Posts Tagged ‘Audioslave’

Chris Cornell announce UK tour dates

 

Chris Cornell announces the opening dates for his June 2012 European Tour. 

Rock icon Chris Cornell has announced his first headline UK tour dates in over three years.  UK audiences will be the first in Europe to get the chance to see Chris perform unplugged, up close and personal.  

This much-anticipated ‘Songbook‘ tour highlights works from Chris Cornell’s entire catalogue, including songs written for Soundgarden, Audioslave and Temple of the Dog and has already attracted universally positive reviews around the world.  As Jim Farber of The New York Daily News observed, “sometimes you don’t recognize the full power of a voice until you strip everything away from it.“ 

Chris Cornell has the ability to connect with listeners like few others of our time. Within this alternative setting, Cornell can easily interact with the audience and share insights about his music.  Familiar songs emerge in a new context, showing that great songwriting translates to any idiom. Ranked as “one of the best voices in music history”, Cornell has successfully maintained his own unique identity over more than two decades as a
multi-Grammy award winning musician, Golden Globe nominee and universally acclaimed singer, songwriter and lyricist. 
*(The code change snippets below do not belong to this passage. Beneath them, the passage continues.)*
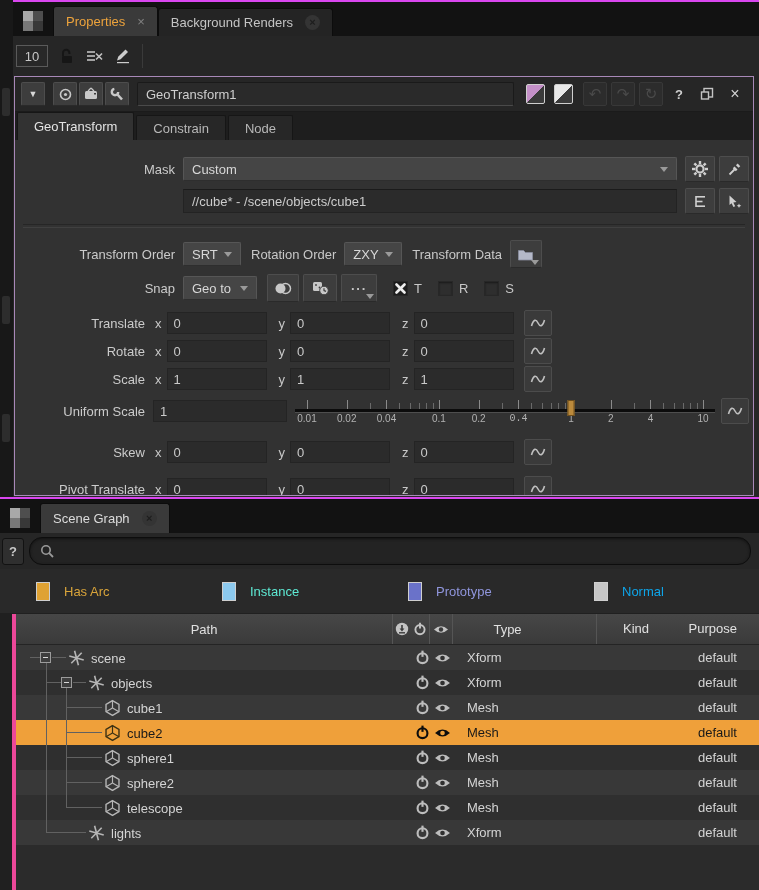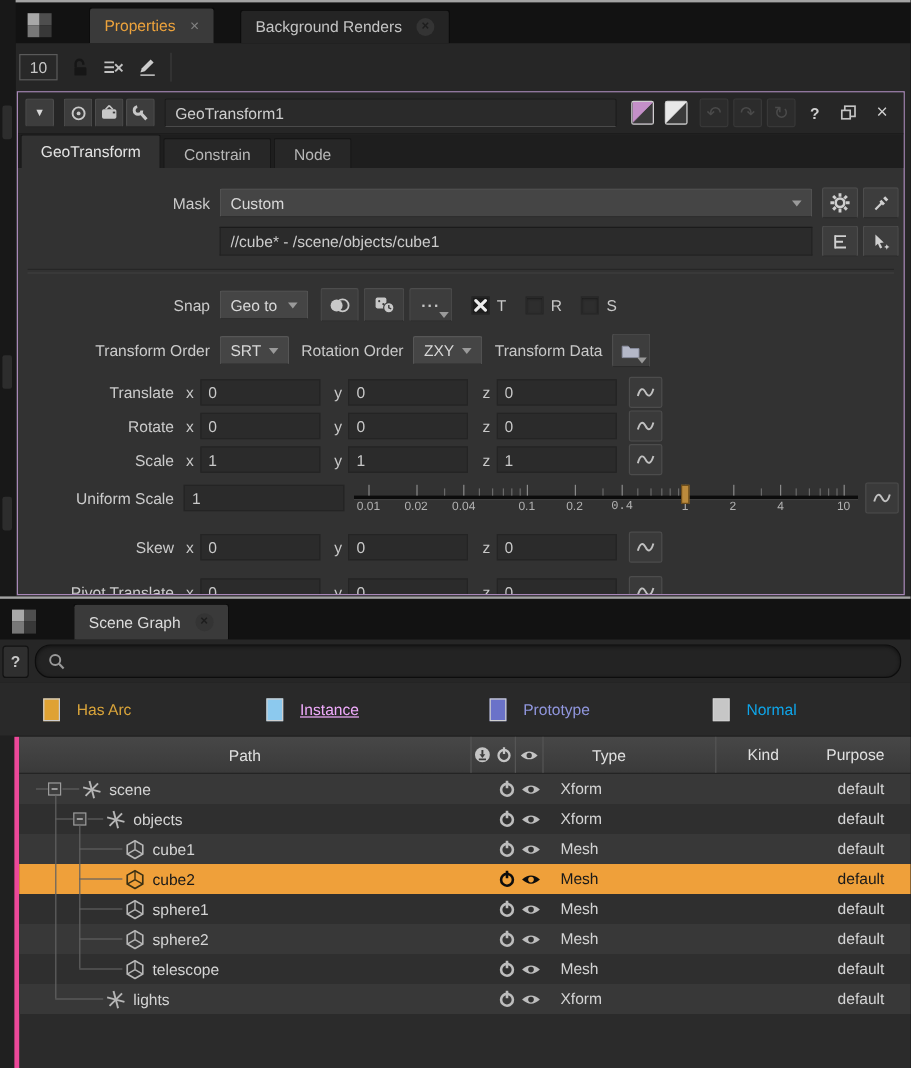"Properties" .tabbar { border-top: 2px solid #a3a3a3 -> 2px solid #d946ef; gap: 21px -> 0 }
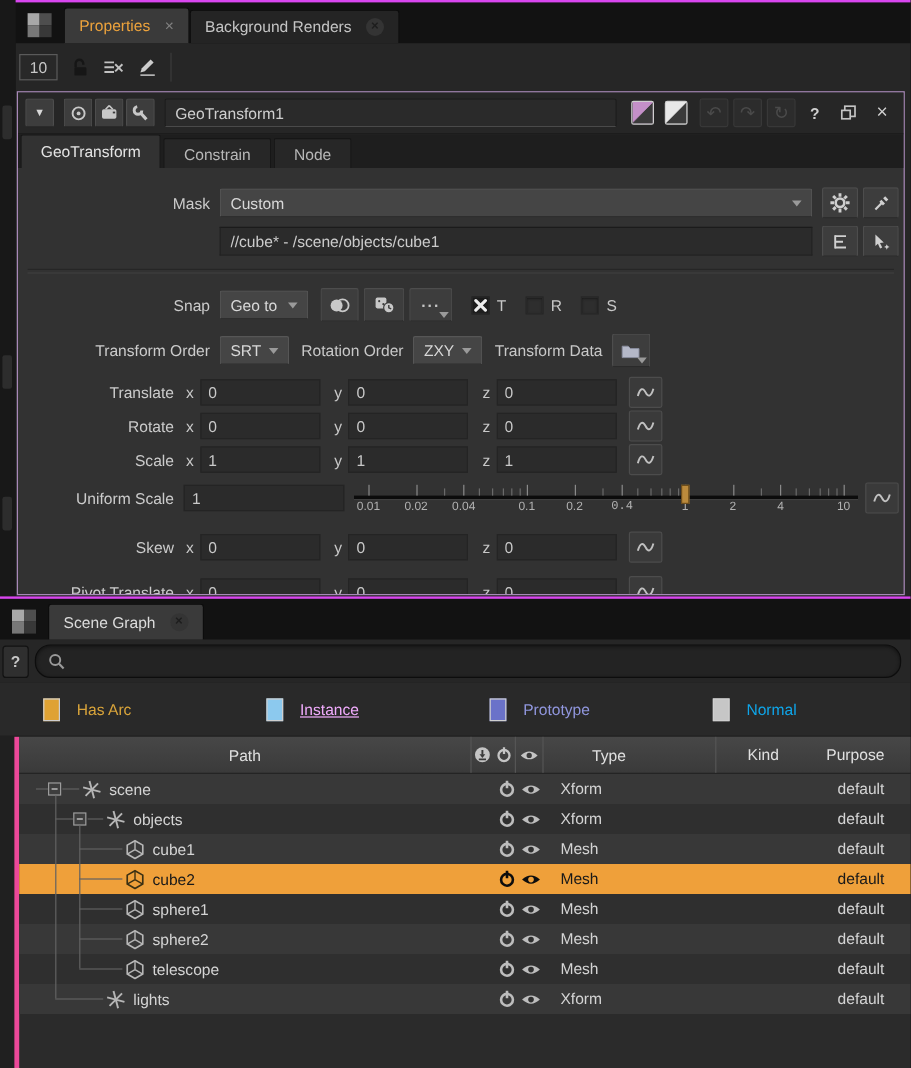"Snap" div.prow { order: before "Transform Order" -> after "Transform Order" }
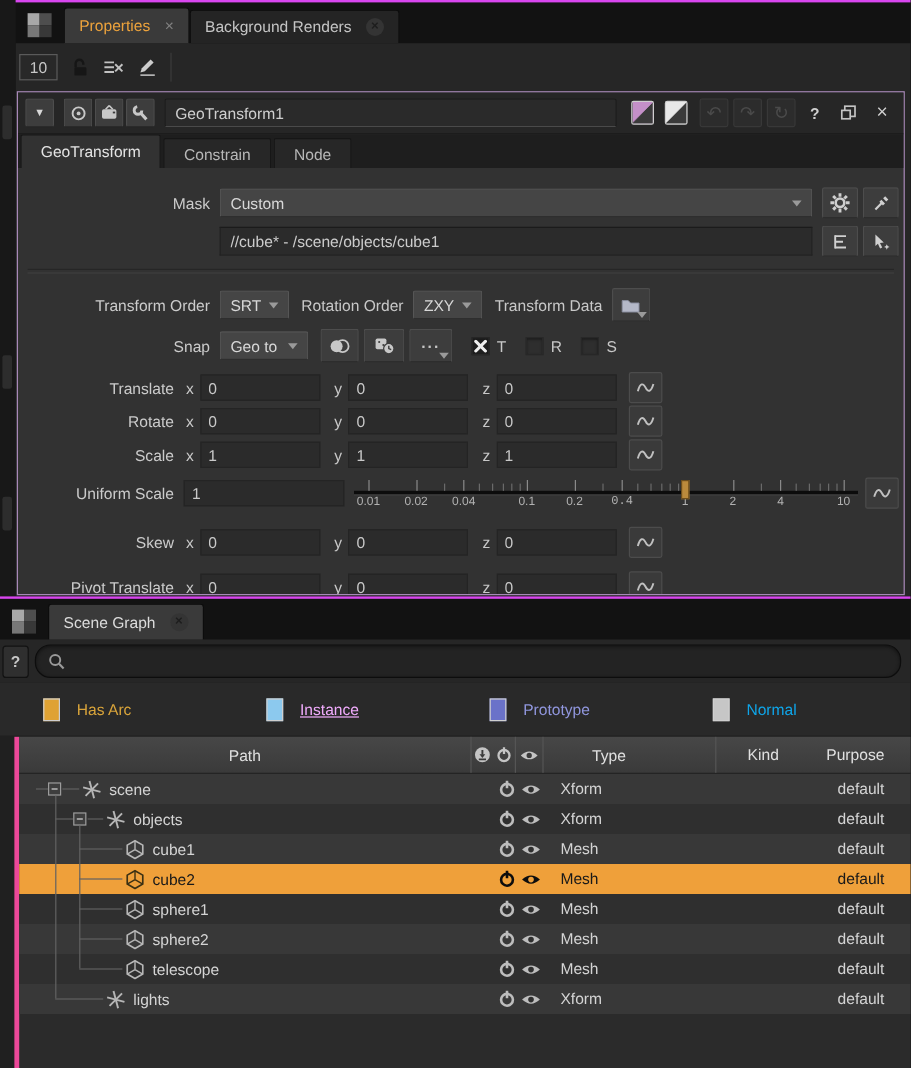"Instance" span { color: #f0abfc -> #5eead4; text-decoration: underline -> none }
Here are just a few things people have had to say about ‘Songbook‘ in 2011: 

“A master class in the fine art of solo performance” – Boston Globe

“His talents as a storyteller and poet come through as loud and clear….music has few individuals left who can grab an acoustic guitar alone and
make a sold out crowd laugh, cry, feel, and dream.” – Artist Direct

“The intensity of his voice enveloped the room… a night of rare beauty.” – The Australian

“A perfectly guided tour of the nuanced poetry of songwriting led by a cordial host who gripped the focus of his audience.” – Pop Matters

 Chris Cornell’s headline UK tour comes to the following venues this June; further dates for mainland Europe will be announced shortly.

 SAT 16 JUNE    MANCHESTER LOWRY                             0843 208 6000

MON 18 JUNE   LONDON PALLADIUM                               020 7403 3331

TUE 19 JUNE    BIRMINGHAM SYMPHONY HALL             0121 780 3333

WED 20 JUNE   NEWCASTLE CITY HALL                                     0191 277 8030

 TICKETS ON SALE 10.00AM FRIDAY 24 FEBRUARY.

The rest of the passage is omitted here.